Although new research has shown this to be true, this does not mean that the vaccine is unsafe.
A recent article in JM Pediatrics reports recent findings that show that COVID-19 vaccine mRNA can be detected in the breast milk of some lactating women who received the vaccination within six months after giving birth. Another recent study has shown that the vaccine can cause a temporary increase in menstrual cycle length in some women.
Some social media users have interpreted these studies as a warning against vaccination or against breastfeeding after receiving the vaccination, while others are claiming that this validates claims about the vaccines' ability to cause harm. These findings were also recently referred to in an interview with author Naomi Wolf on GB News. In the interview, Wolf stated that several claims she made a year ago about the COVID-19 vaccine's negative consequences for female reproductive health had been proven true by recent studies.
These claims misrepresent the findings of the studies in question. While it is true that the findings contradict previous assertions about the vaccine's effects, this is to be expected as the COVID-19 vaccine is a relatively new treatment and was introduced under emergency conditions. As further research is carried out, more detailed information will likely emerge about the vaccine's interactions with the human body.

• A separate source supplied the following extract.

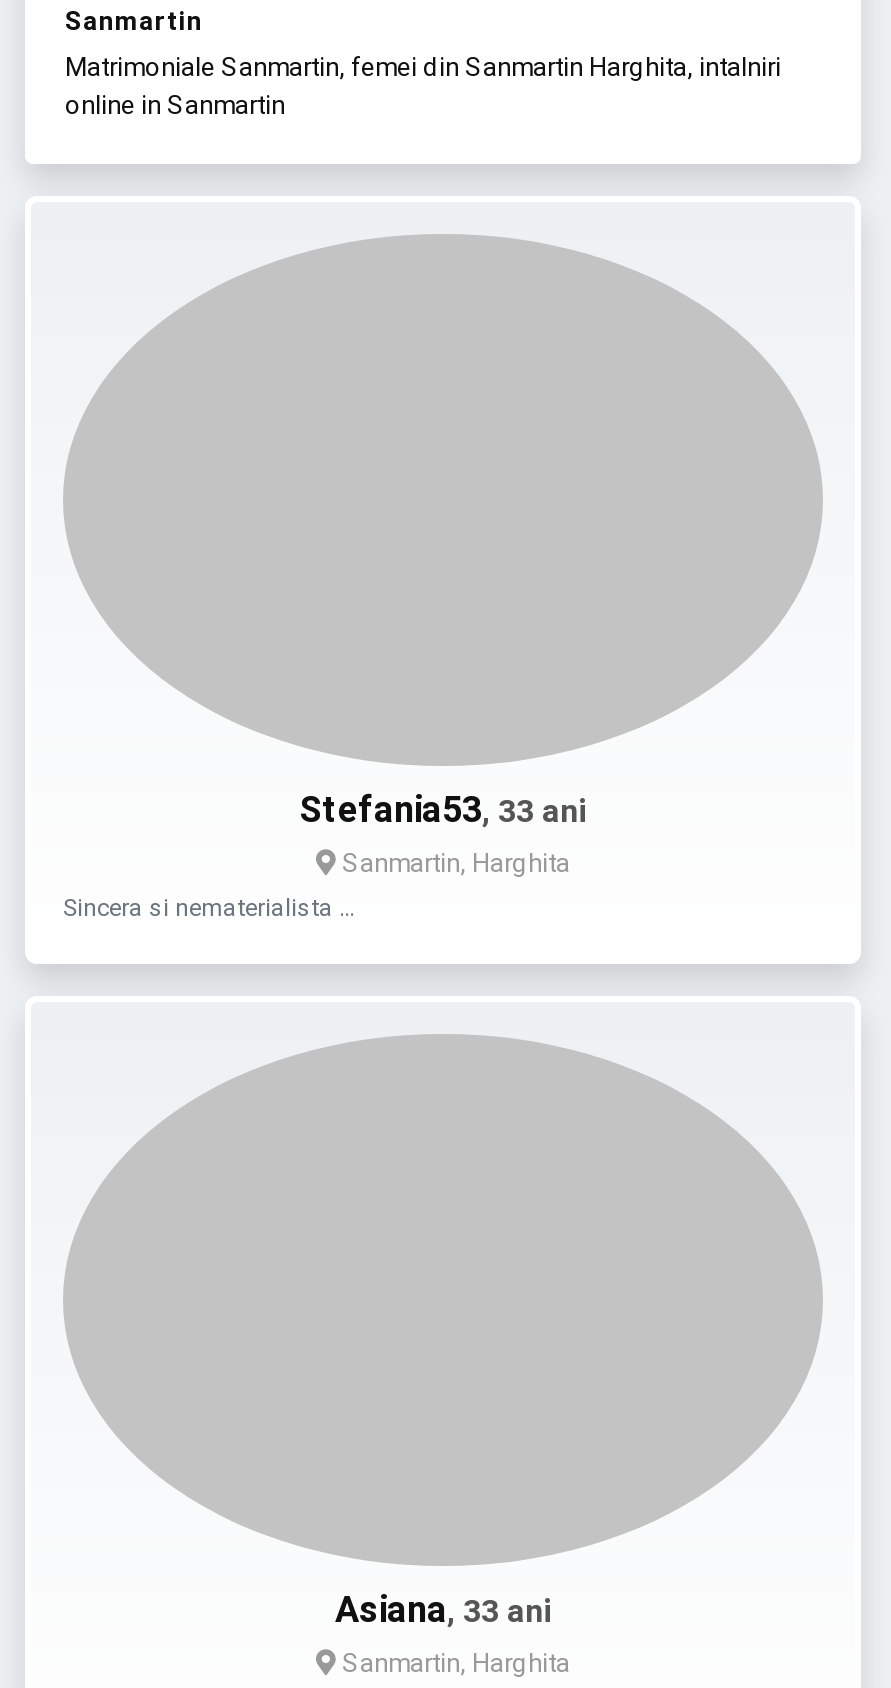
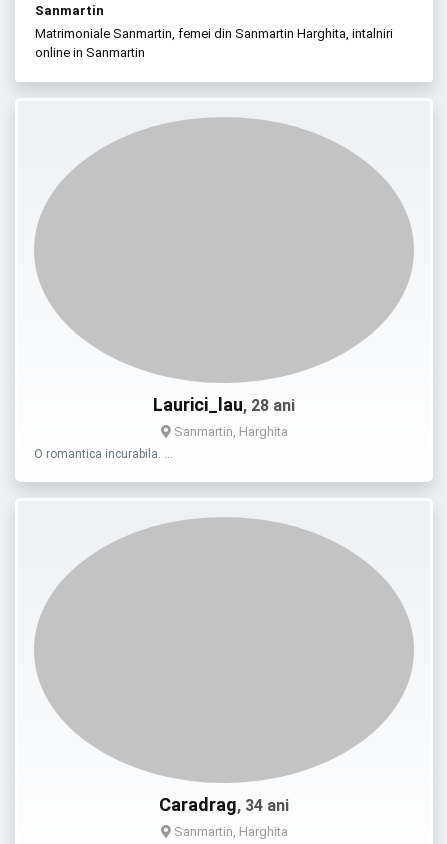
[300,788,586,830] Stefania53, 33 ani -> [153,394,295,415] Laurici_lau, 28 ani
[63,894,357,922] Sincera si nematerialista … -> [34,447,173,461] O romantica incurabila. …
[335,1588,551,1630] Asiana, 33 ani -> [159,794,289,815] Caradrag, 34 ani

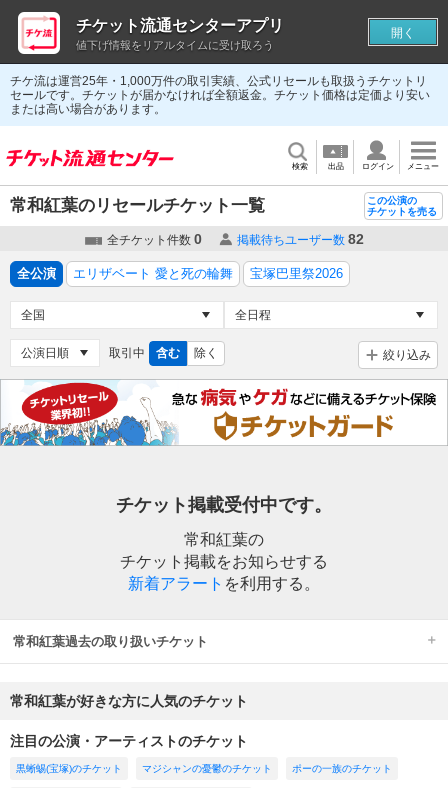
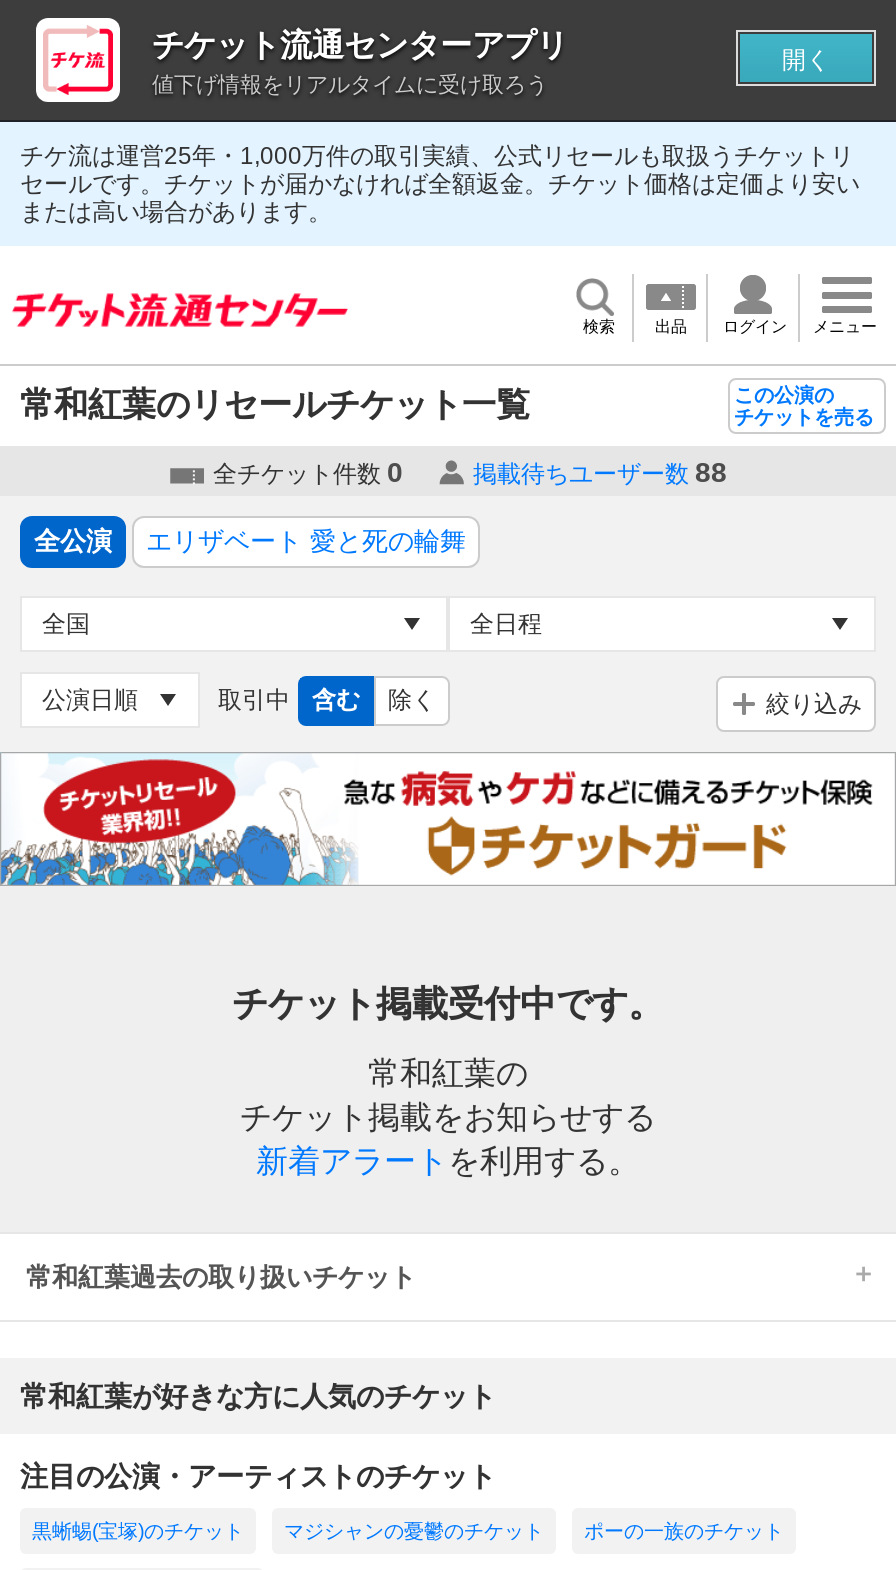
[236,231,364,247] 掲載待ちユーザー数 82 -> [473,456,727,488] 掲載待ちユーザー数 88
[250,266,343,281] 宝塚巴里祭2026 -> none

The recent study by JM Pediatrics concerning the presence of breast milk is one such example. The study took samples of expressed breast milk from 11 breastfeeding mothers who had given birth within six months before the study. Samples were taken before and after participants received the COVID-19 vaccine to determine whether or not vaccine mRNA was present in the breast milk after the vaccine was administered. Researchers found trace amounts of vaccine mRNA in 7 samples from 5 participants at various times up to 45 hours post-vaccination. However, the study also found no vaccine mRNA was detected in prevaccination or postvaccination samples of expressed breast milk beyond 48 hours of collection.
The study affirms that it is safe for breastfeeding women to receive the COVID-19 vaccine but suggests that it may be advisable to wait for 48 hours after vaccination before resuming breastfeeding, as there is not yet any research on the safety and suitability of administering the COVID-19 vaccine to infants under six months of age. This is in line with guidelines given by various medical organizations.
Some social media users have noted that this study demonstrates that the lipid nanoparticles in the COVID-19 vaccine can be transported to areas of the body far from the injection site. This contradicts previous research that indicated that the vaccines remain near the site of injection and local lymph nodes. Although this shows a need for further research, there is not yet any evidence that this is cause for alarm, nor is there evidence that the spike protein created by the mRNA vaccines causes damage to the human body.
Another recent study in BMJ Medicine has shown that the vaccine can cause a temporary increase in menstrual cycle length and heavier bleeding in some women. An article in Science.org notes that this is not unheard of among vaccine side effects and offers the explanation that "Just like infections and fevers, which are known to affect periods, the immune system's response to vaccination may alter sex hormone patterns or the cells that build up and break down the uterine lining, both of which are interlinked with immunology."
In the aforementioned interview with GB News, Naomi Wolf and interviewer Mark Steyn suggested that these studies prove that the COVID-19 vaccine does indeed cause fertility problems among both men and women. The studies referenced do not support this claim. Studies have shown that the COVID-19 virus impacts male testosterone levels and sexual function. There is not yet any scientific evidence that the COVID-19 vaccine has similar effects.
Although recent studies have advanced our understanding of the COVID-19 vaccine's effects on the human body, these findings are limited and do not support the anti-vaccine claims in which they are referenced. There is no evidence that the vaccine does damage the human reproductive system. These claims have therefore been found to be misleading.